- **Action item**
The records that follow are to be transcribed in full, leaving out each picture.

- **Task material**
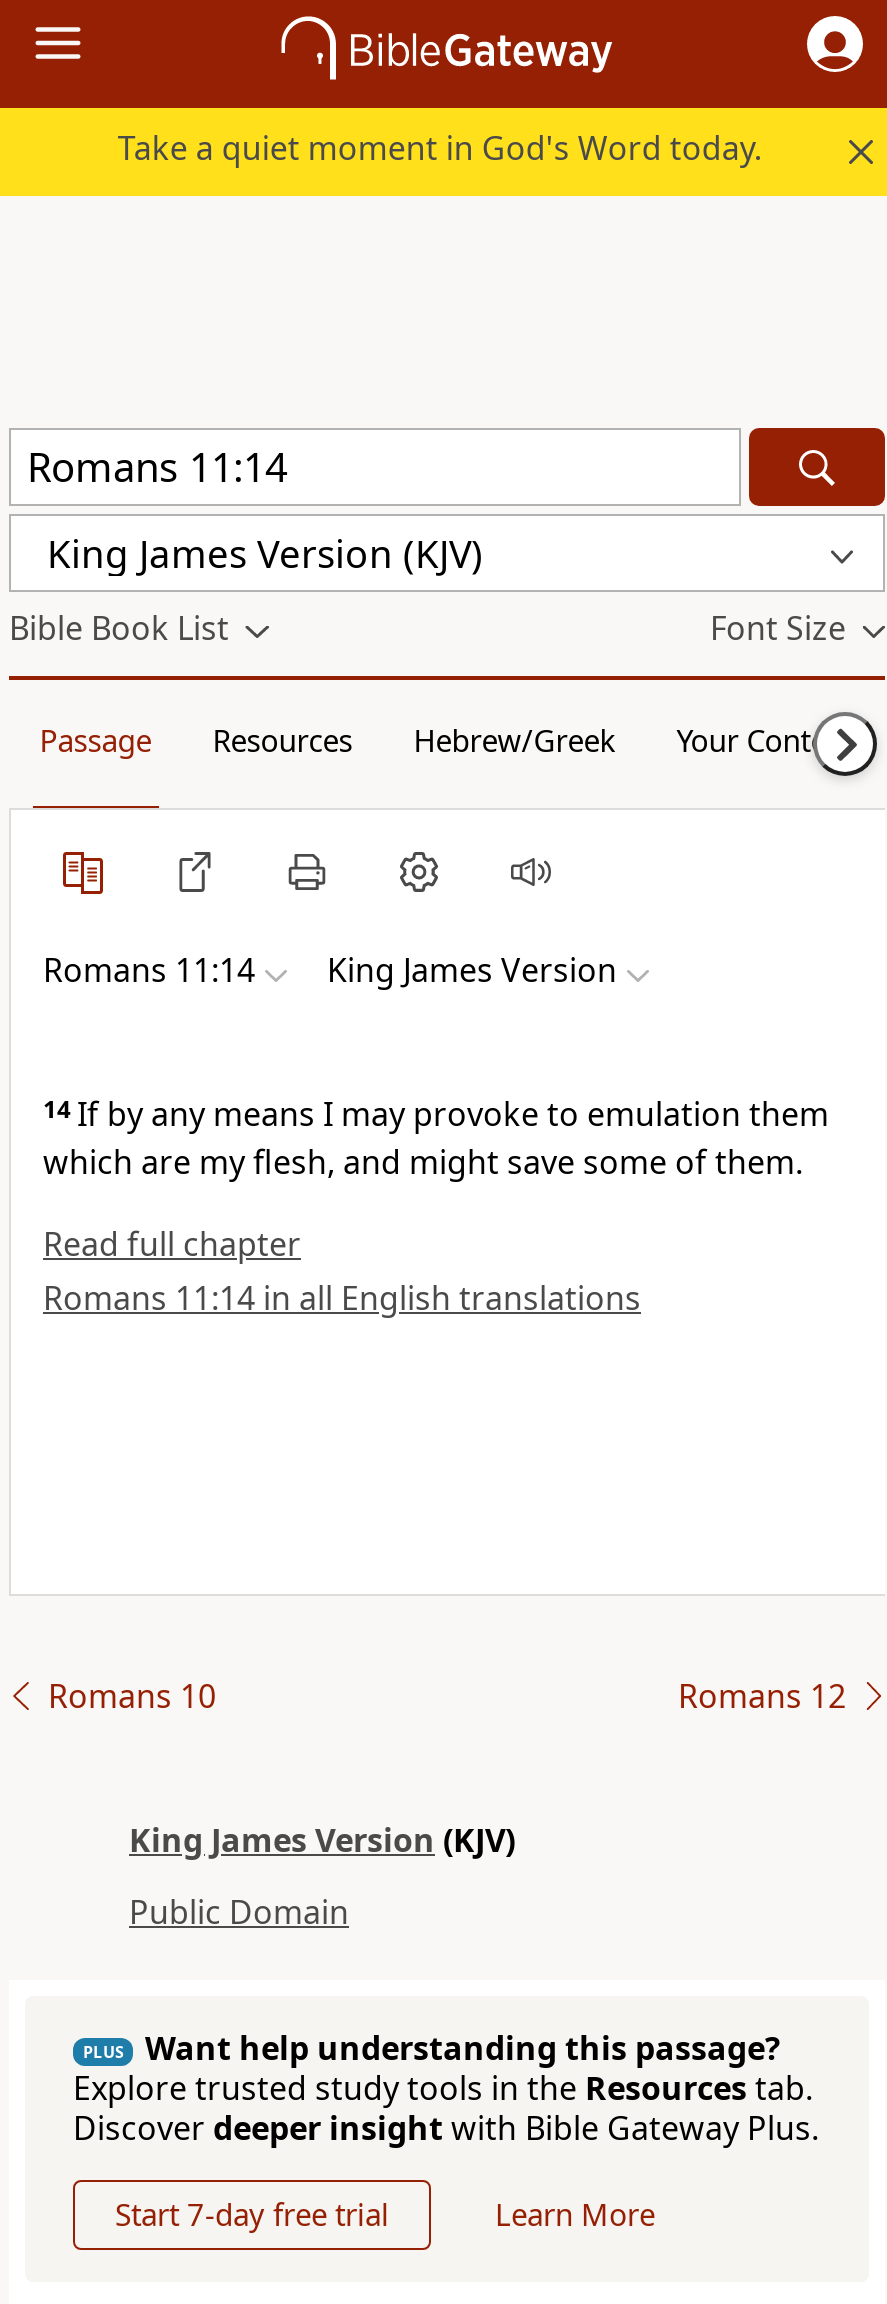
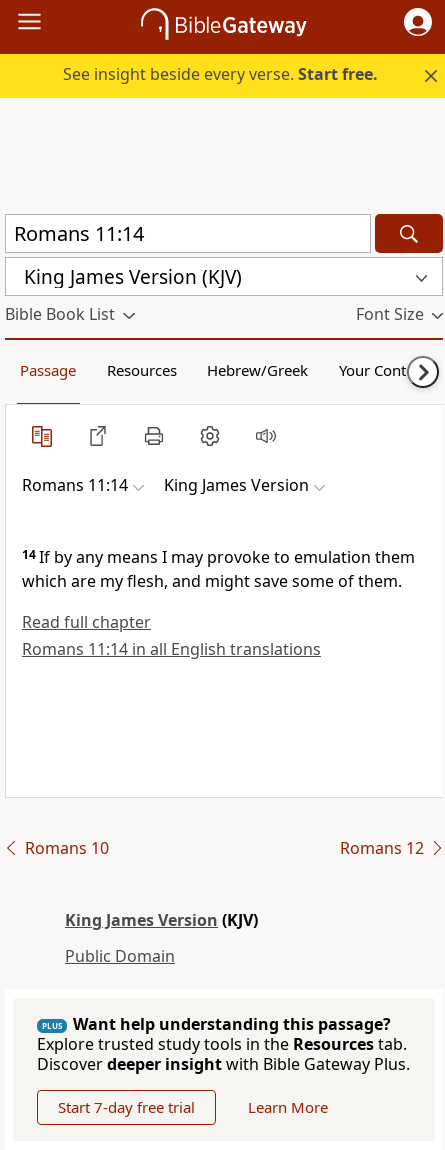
- Take a quiet moment in God's Word today.
+ See insight beside every verse. Start free.
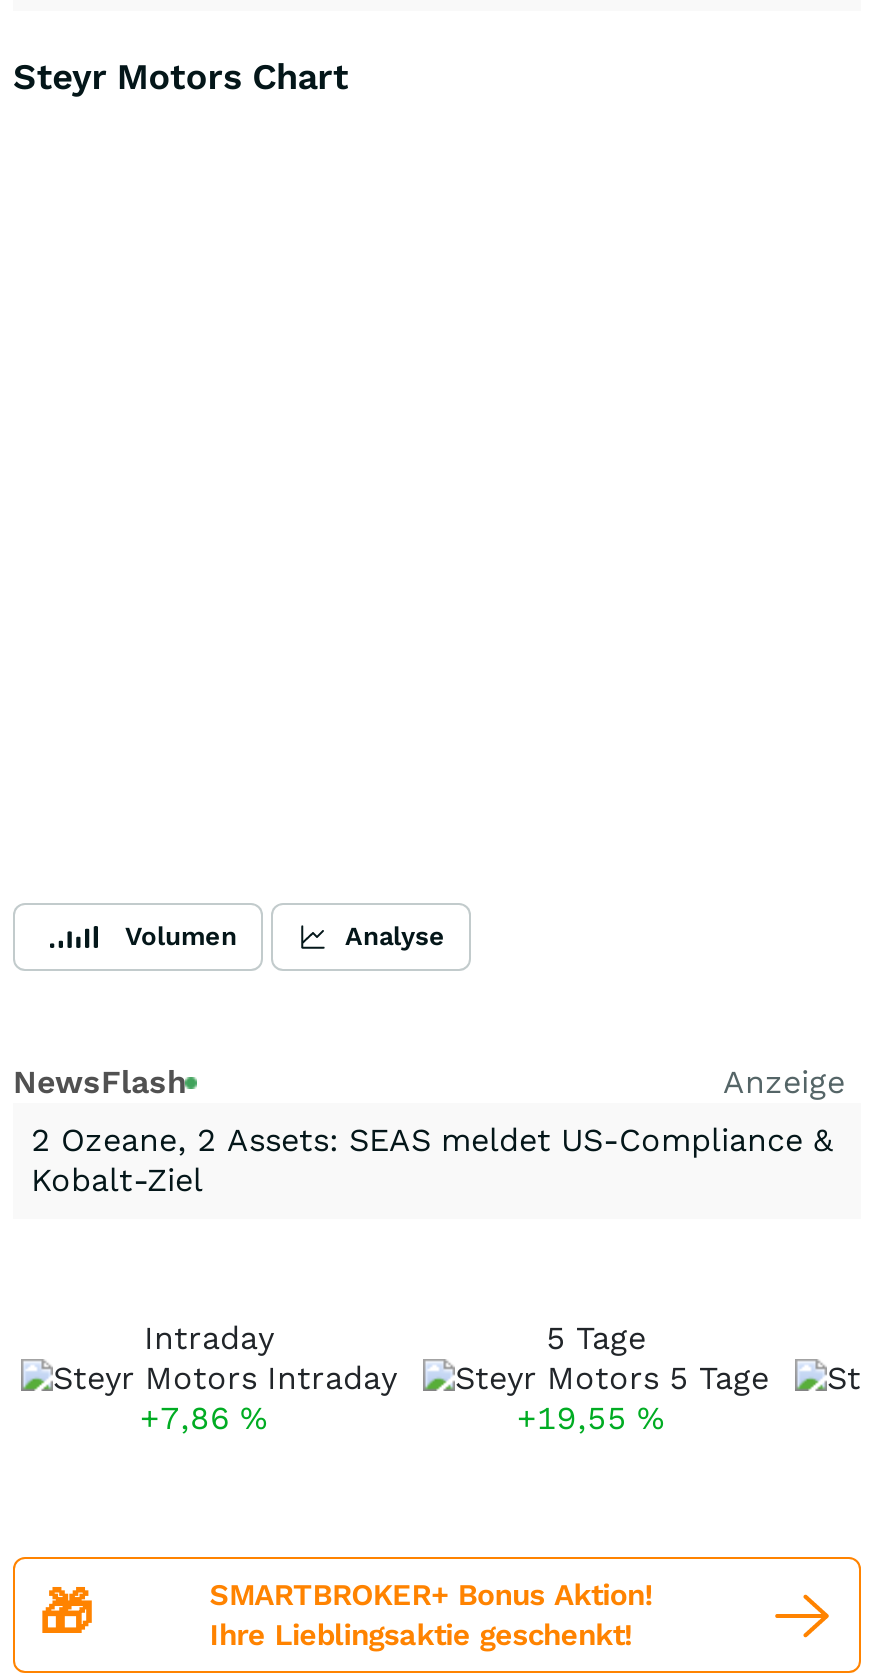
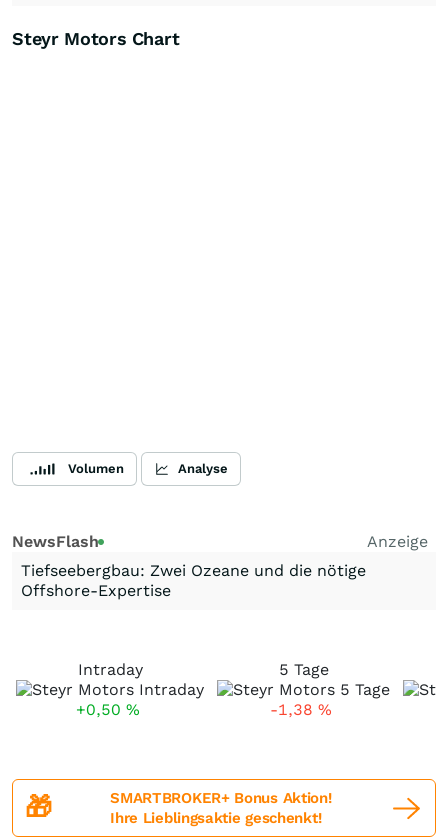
- 2 Ozeane, 2 Assets: SEAS meldet US-Compliance &
- Kobalt-Ziel
+ Tiefseebergbau: Zwei Ozeane und die nötige
+ Offshore-Expertise

- +7,86%
+ +0,50%

- +19,55%
+ -1,38%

- **Solved exercise**
- Take a quiet moment in God's Word today.
+ See insight beside every verse. Start free.
- 2 Ozeane, 2 Assets: SEAS meldet US-Compliance &
- Kobalt-Ziel
+ Tiefseebergbau: Zwei Ozeane und die nötige
+ Offshore-Expertise

- +7,86%
+ +0,50%

- +19,55%
+ -1,38%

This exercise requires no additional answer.